Sorry if this sounds redundant to questions I’ve previously asked, but we’ve reconfigured things a little and it feels like we’re getting closer with each attempt?
Many thanks,
Devin
We’ve found that if we lose one of the nfs.cephfs service daemons in our cephadm 19.2.2 cluster, all NFS traffic is blocked until either:
- the down nfs.cephfs daemon is restarted
- or we reconfigure the placement of the nfs.cephs service to not use the affected host. After this, the ingress.nfs.cephfs service is automatically reconfigured and everything resumes
Our current setup follows the "HIGH-AVAILABILITY NFS” documentation, which gives us an ingress.nfs.cephfs service with the haproxy and keepalived daemons and an nfs.cephfs service for the actual nfs daemons. This service was deployed using:
ceph nfs cluster create cephfs "label:_admin" --ingress --virtual_ip virtual_ip
And then we updated the ingress.nfs.cephfs service to only deploy a single service (which in this case, results in two daemons on a single host).
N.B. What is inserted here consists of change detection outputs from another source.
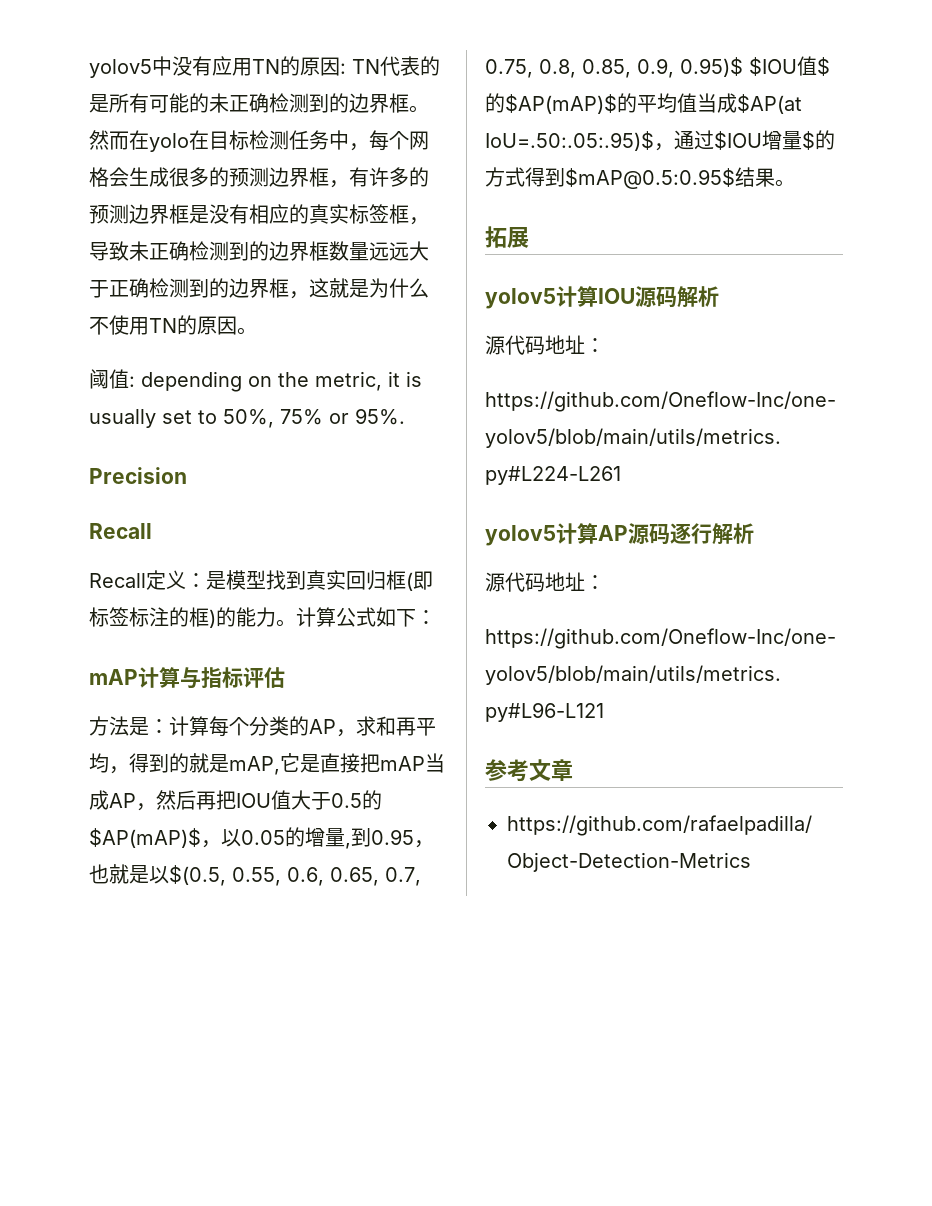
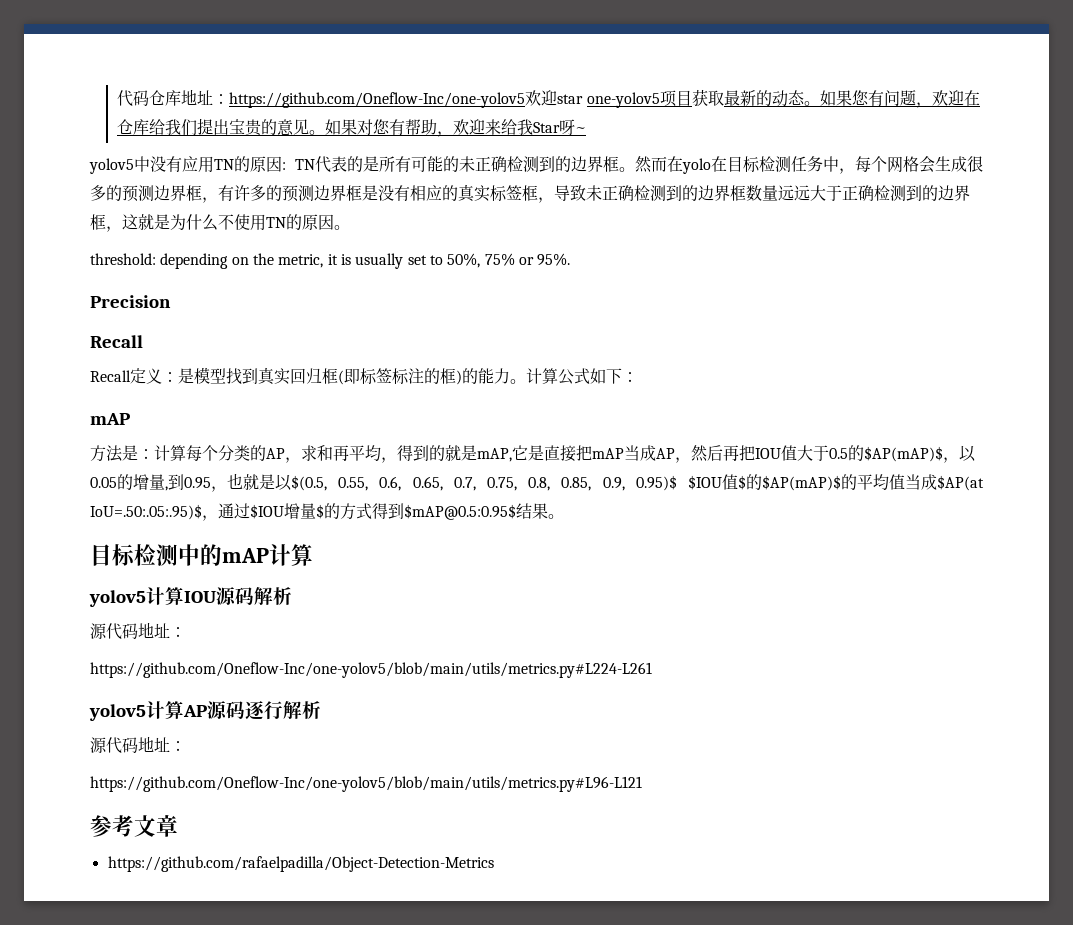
(89, 68) none -> [117,89,980,108] [117,118,587,137] 代码仓库地址：https://github.com/Oneflow-Inc/one-yolov5欢迎star one-yolov5项目获取最新的动态。如果您有问题，欢迎在仓库给我们提出宝贵的意见。如果对您有帮助，欢迎来给我Star呀~ //
[89,369,135,389] 阈值: -> [90,253,156,265] threshold:
[138,667,285,689] 计算与指标评估 -> (130, 419) none
[485,226,529,248] 拓展 -> [90,544,313,566] 目标检测中的mAP计算

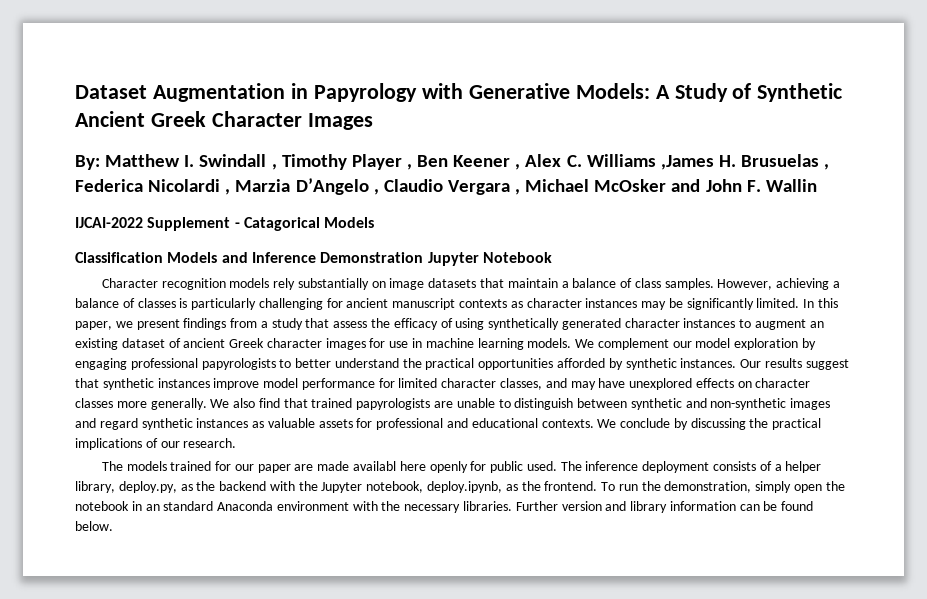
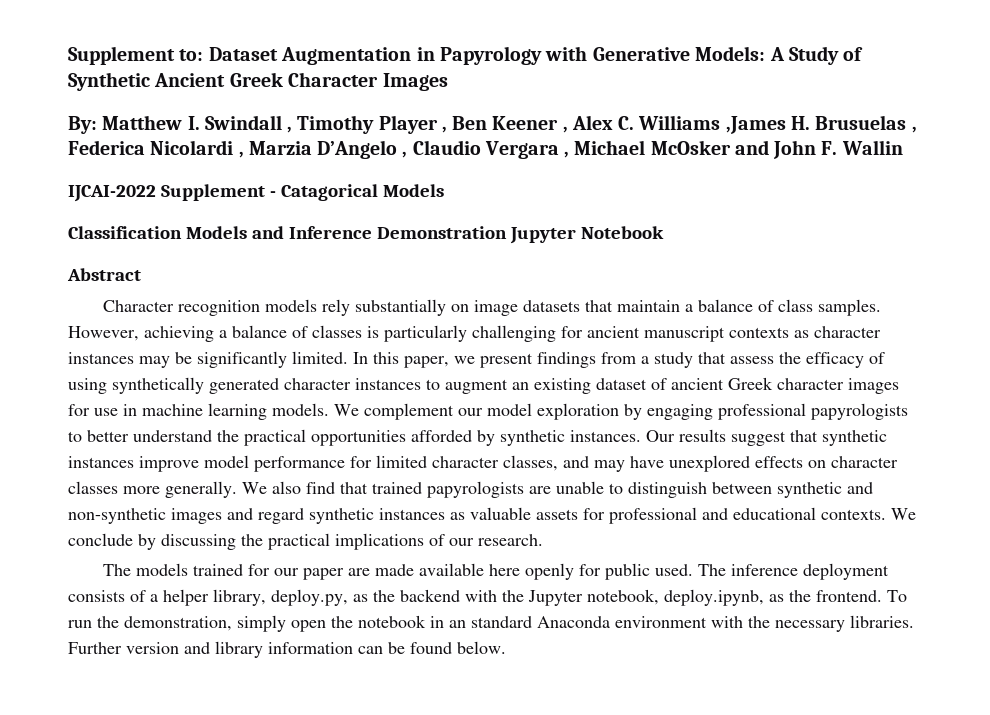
(75, 92) none -> [68,46,204,65] Supplement to:
(552, 257) none -> [67,268,141,281] // Abstract
[353,461,397,471] availabl -> [419,563,485,576] available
This gives us the following:
———
[root@cephman1 ~]# ceph orch ls --service_name=ingress.nfs.cephfs --export
service_type: ingress
service_id: nfs.cephfs
service_name: ingress.nfs.cephfs
placement:
count: 1
label: _admin
spec:
backend_service: nfs.cephfs
first_virtual_router_id: 50
frontend_port: 2049
monitor_port: 9049
virtual_ip: 128.84.45.48/22
[root@cephman1 ~]# ceph orch ls --service_name=nfs.cephfs --export
service_type: nfs
service_id: cephfs
service_name: nfs.cephfs
placement:
label: _admin
spec:
port: 12049
———
Can anyone show us the config for a true “HA” nfs service where they can lose any single host without impacting access to the NFS export from clients? I would expect to be able to lose the host running the ingress.nfs.cephfs service, and have it automatically restarted on a different host. Likewise, I would expect to be able to lose an nfs.cephs daemon without impacting access to the export.
Or should we be taking a completely different approach and move our NFS service out of Ceph and into our pacemaker / corosync cluster?
Sorry if this sounds redundant to questions I’ve previously asked, but we’ve reconfigured things a little and it feels like we’re getting closer with each attempt?